BofA to Pay $2.43 Billion in Merrill Settlement

BofA-Merrill settlementBank of America Corp. agreed to pay $2.43 billion to settle claims it misled investors in its 2009 acquisition of Merrill Lynch & Co., in the largest settlement of a financial crisis-related shareholder class-action suit.

Published on September 28, 2012

The agreement represents the latest effort by Brian Moynihan, chief executive of the nation's second-largest bank by assets, to deal with the consequences of a pair of acquisitions the bank hastily made during the financial crisis: the 2008 acquisition of mortgage lender Countrywide Financial Corp. for $2.5 billion and the $19 billion Merrill Lynch purchase.

The pact shows that four years after the financial crisis, Bank of America continues to pay a hefty price for those deals, engineered by former Chief Executive Kenneth D. Lewis, who left the bank in 2009. Bank of America last year agreed to pay $8.5 billion to settle claims brought by investors who took a beating on mortgage bonds issued by Countrywide before the housing market collapsed.

Plaintiffs claimed Bank of America and certain of its officers made false or misleading statements about the financial health of Bank of America and Merrill Lynch. Bank of America said it denies the allegations and is settling "to eliminate the uncertainties, burden and expense of further protracted litigation."

"Resolving this litigation removes uncertainty and risk and is in the best interests of our shareholders," said Mr. Moynihan.

"As we work to put these long-standing issues behind us, our primary focus is on the future and serving our customers and clients."

Share of Bank of America fell in morning trading on the New York Stock Exchange to $8.88. The company's shares traded as high as $39 in the month before it announced the Merrill acquisition in September 2008.

The Charlotte, N.C., company said it would make certain corporate governance changes as well, principally tied to compensation and board review of acquisitions.

The company, which has set aside tens of billions of dollars to pay legal costs tied to acquisitions and souring mortgages since the crisis, said it would take an additional litigation cost of $1.6 billion in the third quarter.

After the news, JMP Securities analyst David Trone adjusted his third quarter estimate to a loss of 17 cents per share.

"This settlement is far larger than we expected given the weak merits of such suits and historical precedence," he said in a note.

The lawsuit alleged Bank of America executives hid key facts from investors who were asked to approve the deal, including $15 billion of losses at Merrill Lynch and an agreement allowing Merrill to pay $5.8 billion in bonuses to executives and employees.

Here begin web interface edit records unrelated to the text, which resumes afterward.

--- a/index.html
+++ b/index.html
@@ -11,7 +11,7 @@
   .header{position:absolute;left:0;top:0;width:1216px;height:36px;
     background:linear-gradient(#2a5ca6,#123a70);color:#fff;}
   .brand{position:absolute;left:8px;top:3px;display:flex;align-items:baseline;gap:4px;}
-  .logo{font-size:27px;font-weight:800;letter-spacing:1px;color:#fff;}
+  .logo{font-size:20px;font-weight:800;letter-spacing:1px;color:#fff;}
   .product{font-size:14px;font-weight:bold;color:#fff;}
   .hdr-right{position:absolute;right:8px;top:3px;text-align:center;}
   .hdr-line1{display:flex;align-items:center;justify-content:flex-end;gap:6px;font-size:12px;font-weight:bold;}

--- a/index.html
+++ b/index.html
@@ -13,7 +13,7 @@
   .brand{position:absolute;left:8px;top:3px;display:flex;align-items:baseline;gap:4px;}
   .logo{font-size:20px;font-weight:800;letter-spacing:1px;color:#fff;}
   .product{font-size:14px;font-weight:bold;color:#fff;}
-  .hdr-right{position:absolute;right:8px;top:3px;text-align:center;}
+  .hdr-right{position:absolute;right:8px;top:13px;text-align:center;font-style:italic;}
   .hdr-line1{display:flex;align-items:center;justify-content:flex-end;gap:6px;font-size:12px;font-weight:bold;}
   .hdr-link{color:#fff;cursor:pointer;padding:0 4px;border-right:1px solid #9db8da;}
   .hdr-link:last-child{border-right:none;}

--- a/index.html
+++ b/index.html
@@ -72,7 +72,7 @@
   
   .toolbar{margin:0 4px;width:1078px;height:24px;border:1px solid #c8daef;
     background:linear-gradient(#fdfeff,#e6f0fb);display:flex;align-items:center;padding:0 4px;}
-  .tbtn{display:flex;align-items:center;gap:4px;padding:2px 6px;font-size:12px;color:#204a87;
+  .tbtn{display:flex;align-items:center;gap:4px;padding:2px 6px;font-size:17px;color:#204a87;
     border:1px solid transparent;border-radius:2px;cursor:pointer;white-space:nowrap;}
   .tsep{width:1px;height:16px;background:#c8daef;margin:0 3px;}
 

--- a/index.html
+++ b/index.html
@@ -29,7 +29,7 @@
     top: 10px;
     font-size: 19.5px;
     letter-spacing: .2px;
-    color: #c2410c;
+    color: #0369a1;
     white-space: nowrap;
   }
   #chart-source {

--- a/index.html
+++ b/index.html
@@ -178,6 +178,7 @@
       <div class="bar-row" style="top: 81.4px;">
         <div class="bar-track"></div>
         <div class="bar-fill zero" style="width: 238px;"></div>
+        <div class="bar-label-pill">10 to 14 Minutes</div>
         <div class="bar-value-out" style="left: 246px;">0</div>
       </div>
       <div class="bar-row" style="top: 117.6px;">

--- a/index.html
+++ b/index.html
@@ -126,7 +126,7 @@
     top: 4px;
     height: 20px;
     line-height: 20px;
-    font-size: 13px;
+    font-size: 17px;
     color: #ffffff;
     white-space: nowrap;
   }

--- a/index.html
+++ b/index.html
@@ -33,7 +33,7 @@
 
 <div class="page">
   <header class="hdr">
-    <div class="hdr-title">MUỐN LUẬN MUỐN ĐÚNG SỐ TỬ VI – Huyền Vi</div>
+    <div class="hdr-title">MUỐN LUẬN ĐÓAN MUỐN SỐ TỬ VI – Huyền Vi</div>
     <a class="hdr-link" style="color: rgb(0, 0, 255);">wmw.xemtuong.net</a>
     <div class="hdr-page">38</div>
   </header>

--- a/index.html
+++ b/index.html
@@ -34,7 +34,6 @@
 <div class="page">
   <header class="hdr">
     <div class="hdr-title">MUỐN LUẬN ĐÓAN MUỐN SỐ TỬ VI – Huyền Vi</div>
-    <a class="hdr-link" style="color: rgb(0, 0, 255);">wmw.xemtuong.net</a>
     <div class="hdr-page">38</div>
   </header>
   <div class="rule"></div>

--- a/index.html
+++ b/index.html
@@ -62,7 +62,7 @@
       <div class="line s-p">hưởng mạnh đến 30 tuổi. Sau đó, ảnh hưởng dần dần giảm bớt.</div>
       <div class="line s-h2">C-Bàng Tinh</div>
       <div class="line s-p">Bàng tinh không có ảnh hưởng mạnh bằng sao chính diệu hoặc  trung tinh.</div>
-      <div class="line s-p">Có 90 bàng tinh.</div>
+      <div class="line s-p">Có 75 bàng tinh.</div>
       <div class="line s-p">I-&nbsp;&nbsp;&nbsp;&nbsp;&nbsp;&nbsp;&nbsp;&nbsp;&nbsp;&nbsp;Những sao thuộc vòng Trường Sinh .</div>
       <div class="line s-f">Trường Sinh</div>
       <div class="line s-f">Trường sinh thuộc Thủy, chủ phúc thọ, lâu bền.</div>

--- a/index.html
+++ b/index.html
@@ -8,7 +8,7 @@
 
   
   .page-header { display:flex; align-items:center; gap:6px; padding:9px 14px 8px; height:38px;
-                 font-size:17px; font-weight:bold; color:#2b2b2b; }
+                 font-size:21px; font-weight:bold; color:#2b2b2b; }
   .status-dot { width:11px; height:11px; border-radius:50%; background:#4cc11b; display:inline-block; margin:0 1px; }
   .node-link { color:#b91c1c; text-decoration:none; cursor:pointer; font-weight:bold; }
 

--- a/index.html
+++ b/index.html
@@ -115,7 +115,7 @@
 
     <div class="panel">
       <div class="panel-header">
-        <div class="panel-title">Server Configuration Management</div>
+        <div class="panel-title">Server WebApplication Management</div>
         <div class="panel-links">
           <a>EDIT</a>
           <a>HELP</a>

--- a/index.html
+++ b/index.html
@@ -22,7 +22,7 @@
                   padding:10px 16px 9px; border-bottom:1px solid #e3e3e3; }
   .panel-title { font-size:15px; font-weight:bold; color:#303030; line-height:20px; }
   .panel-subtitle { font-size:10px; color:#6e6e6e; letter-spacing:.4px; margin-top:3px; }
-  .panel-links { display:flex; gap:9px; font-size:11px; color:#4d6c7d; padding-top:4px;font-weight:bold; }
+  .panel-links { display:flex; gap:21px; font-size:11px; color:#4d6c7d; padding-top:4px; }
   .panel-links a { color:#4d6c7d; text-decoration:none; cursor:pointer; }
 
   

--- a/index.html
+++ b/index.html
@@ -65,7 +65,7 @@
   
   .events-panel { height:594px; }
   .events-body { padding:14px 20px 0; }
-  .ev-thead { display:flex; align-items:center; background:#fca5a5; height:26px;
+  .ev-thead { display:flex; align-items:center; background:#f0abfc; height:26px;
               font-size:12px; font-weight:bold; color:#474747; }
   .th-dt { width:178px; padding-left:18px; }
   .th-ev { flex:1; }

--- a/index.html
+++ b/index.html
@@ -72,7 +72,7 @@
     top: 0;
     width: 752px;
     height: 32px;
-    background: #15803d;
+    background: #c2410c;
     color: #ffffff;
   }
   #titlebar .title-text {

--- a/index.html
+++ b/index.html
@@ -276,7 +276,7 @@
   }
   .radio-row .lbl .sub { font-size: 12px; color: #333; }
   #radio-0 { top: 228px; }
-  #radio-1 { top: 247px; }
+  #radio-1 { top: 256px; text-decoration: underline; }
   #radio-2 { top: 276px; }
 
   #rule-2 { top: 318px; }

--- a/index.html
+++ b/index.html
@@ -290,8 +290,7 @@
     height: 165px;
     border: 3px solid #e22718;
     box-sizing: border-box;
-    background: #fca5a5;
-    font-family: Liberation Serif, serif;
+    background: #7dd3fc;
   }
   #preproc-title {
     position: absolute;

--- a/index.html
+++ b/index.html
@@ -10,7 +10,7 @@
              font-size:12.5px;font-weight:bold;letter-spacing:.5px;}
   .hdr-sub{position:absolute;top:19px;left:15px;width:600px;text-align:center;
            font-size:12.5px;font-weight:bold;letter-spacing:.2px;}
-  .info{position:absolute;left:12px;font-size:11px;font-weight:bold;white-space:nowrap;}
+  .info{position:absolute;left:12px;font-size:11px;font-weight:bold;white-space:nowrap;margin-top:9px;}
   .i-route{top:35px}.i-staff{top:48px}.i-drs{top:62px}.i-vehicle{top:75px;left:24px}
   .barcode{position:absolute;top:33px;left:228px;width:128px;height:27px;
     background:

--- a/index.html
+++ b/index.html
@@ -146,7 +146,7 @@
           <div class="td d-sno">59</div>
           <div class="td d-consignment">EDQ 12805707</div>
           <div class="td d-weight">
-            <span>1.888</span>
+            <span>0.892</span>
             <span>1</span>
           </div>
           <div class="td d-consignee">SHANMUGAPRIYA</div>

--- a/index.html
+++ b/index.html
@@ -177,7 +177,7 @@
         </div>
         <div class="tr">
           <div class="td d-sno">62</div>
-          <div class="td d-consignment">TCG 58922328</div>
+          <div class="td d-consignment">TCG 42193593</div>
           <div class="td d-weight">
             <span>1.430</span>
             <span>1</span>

The settlement ranks as the top shareholder class-action payout tied to the financial crisis. Wachovia Corp., now part of Wells Fargo & Co., last year agreed to a $627 million settlement of claims that it misled investors about the quality of its mortgage portfolio. And just last month, Citigroup Inc. agreed to pay $590 million over allegations that it deceived investors by hiding the extent of its dealings in toxic subprime debt.

The Bank of America settlement also ranks as the eighth-largest securities class-action settlement of all time, behind historic payouts like $7.2 billion in settlements to shareholders of Enron Corp. and $6.1 billion to WorldCom Inc. investors, both in 2005.

"Any way you slice it, $2.4 billion is a big number," said Kevin LaCroix, a lawyer at RT ProExec, a firm that focuses on management-liability issues.

The settlement also is the largest securities class-action settlement where executives of the defendant weren't criminally charged, according to the Ohio attorney general's office, which was a party to the case. It estimates the state retirement systems of its teachers and employees will receive a total of $20 million in the settlement.

"Misleading investors with wrong or incomplete information is unacceptable and costly," the state's attorney general, Mike DeWine, said in a statement.